In the session on The Knowledge Revolution he addressed the central concept of Knowledge Productivity.
He discussed the implications of knowledge produtivity with:
Mr. Mahmoud Mohieldin, Managing Director, World Bank Group
Mr. Mario Pezzini, OECD Knowledge Management Director
Mr. Hur, Kyung-Wook, Korean ambassador to OECD, who replaced
Mr. Choi Joong-Kyung, Minister of the Knowledge Economy of Korea
Mr. Kang, Suk-Jean, chairman of the Korean Management Association moderated the session
His central statement developed as follows:
Knowledge is becoming the most important asset of companies, institutions and countries. The capability of making knowledge productive will be the critical element in the process of value creation. Financial capital, natural resources and labor will remain important assets, however, their capacity of transforming knowledge into competencies for gradual improvement and radical innovation will become the essential fuel for the growth engine of value creation in companies, institutions and countries.
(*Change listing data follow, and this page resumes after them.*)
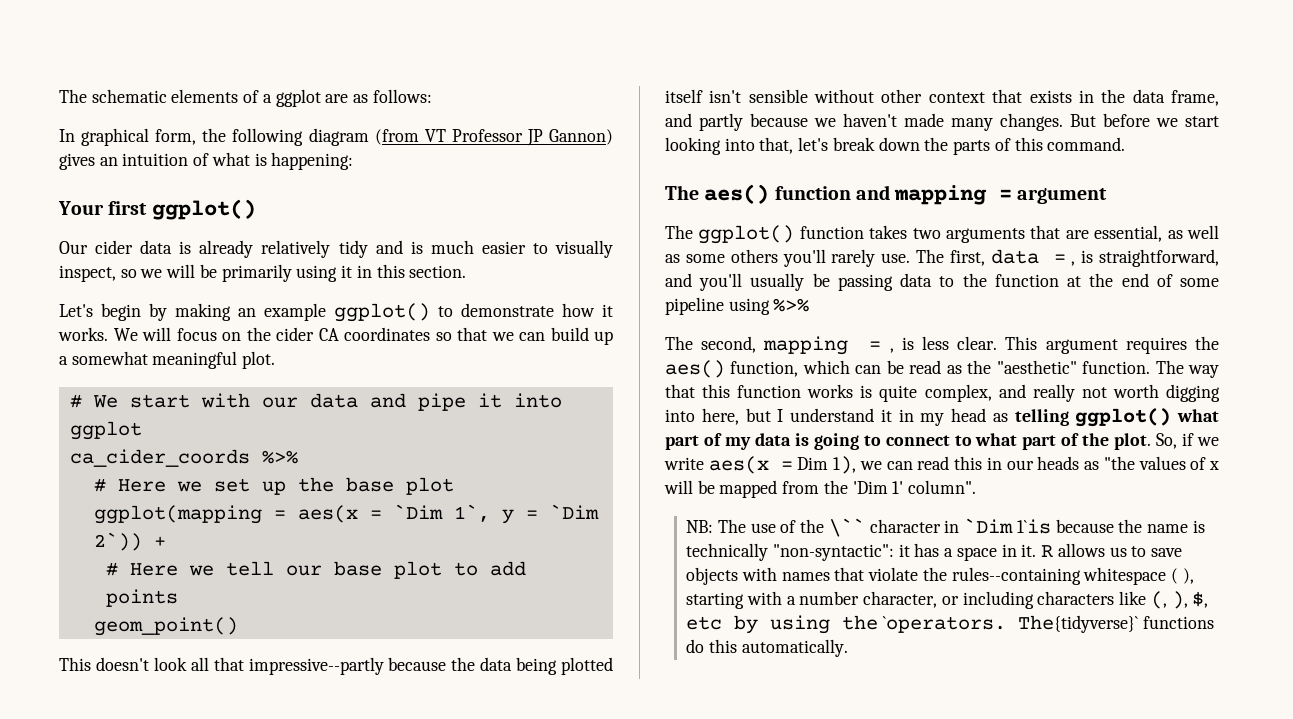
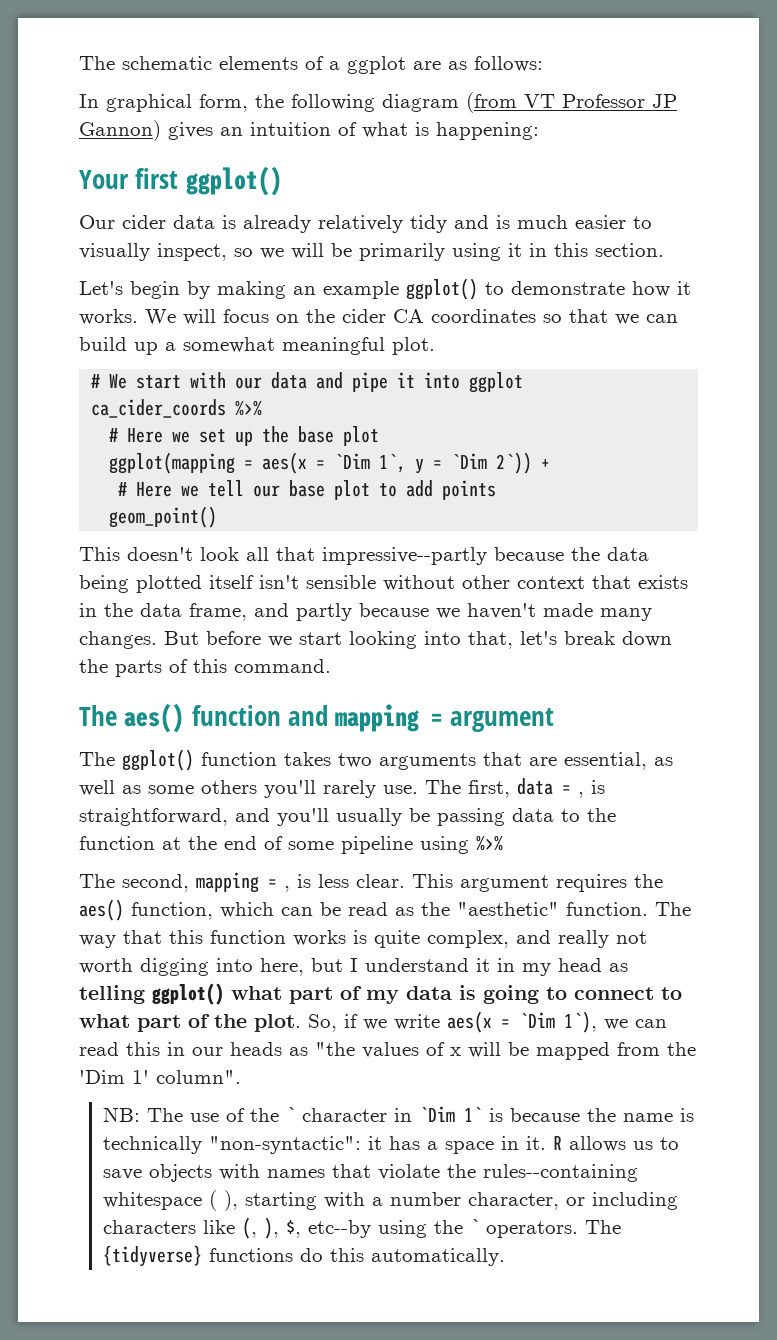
- So, if we write aes(x = Dim 1), we can read this in our heads as "the values of x will be mapped from the 'Dim 1' column".
+ So, if we write aes(x = `Dim 1`), we can read this in our heads as "the values of x will be mapped from the 'Dim 1' column".
- NB: The use of the \`` character in `Dim 1`is because the name is technically "non-syntactic": it has a space in it.
+ NB: The use of the ` character in `Dim 1` is because the name is technically "non-syntactic": it has a space in it.
- R allows us to save objects with names that violate the rules--containing whitespace ( ), starting with a number character, or including characters like (, ), $, etc by using the `operators. The{tidyverse}` functions do this automatically.
+ R allows us to save objects with names that violate the rules--containing whitespace ( ), starting with a number character, or including characters like (, ), $, etc--by using the ` operators. The {tidyverse} functions do this automatically.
As value creation is one of the prime objectives and responsibilities of leadership in business and governments it is extremely important not only to understand the process of knowledge productivity but also how to put it into day-to-day practice. High levels of education, large numbers of graduates and the availability of financial means are just not sufficient prerequisites. Knowledge productivity as the growth engine for value creation requires an attractive learning climate that encourages boundary less thinking, and an imaginative and entrepreneurial spirit, not only at the top but at all levels in companies, institutions and countries. For this reason, we will discuss in this session the implications of knowledge productivity and value creation and what this means for leadership. For upgrading knowledge productivity in our organizations to the highest-level just conventional knowledge management is insufficient to maximize value creation for achieving our vision and goals. How can we build an organizational culture that nurtures knowledge productivity and what are the major roles of leadership in this challenging enterprise?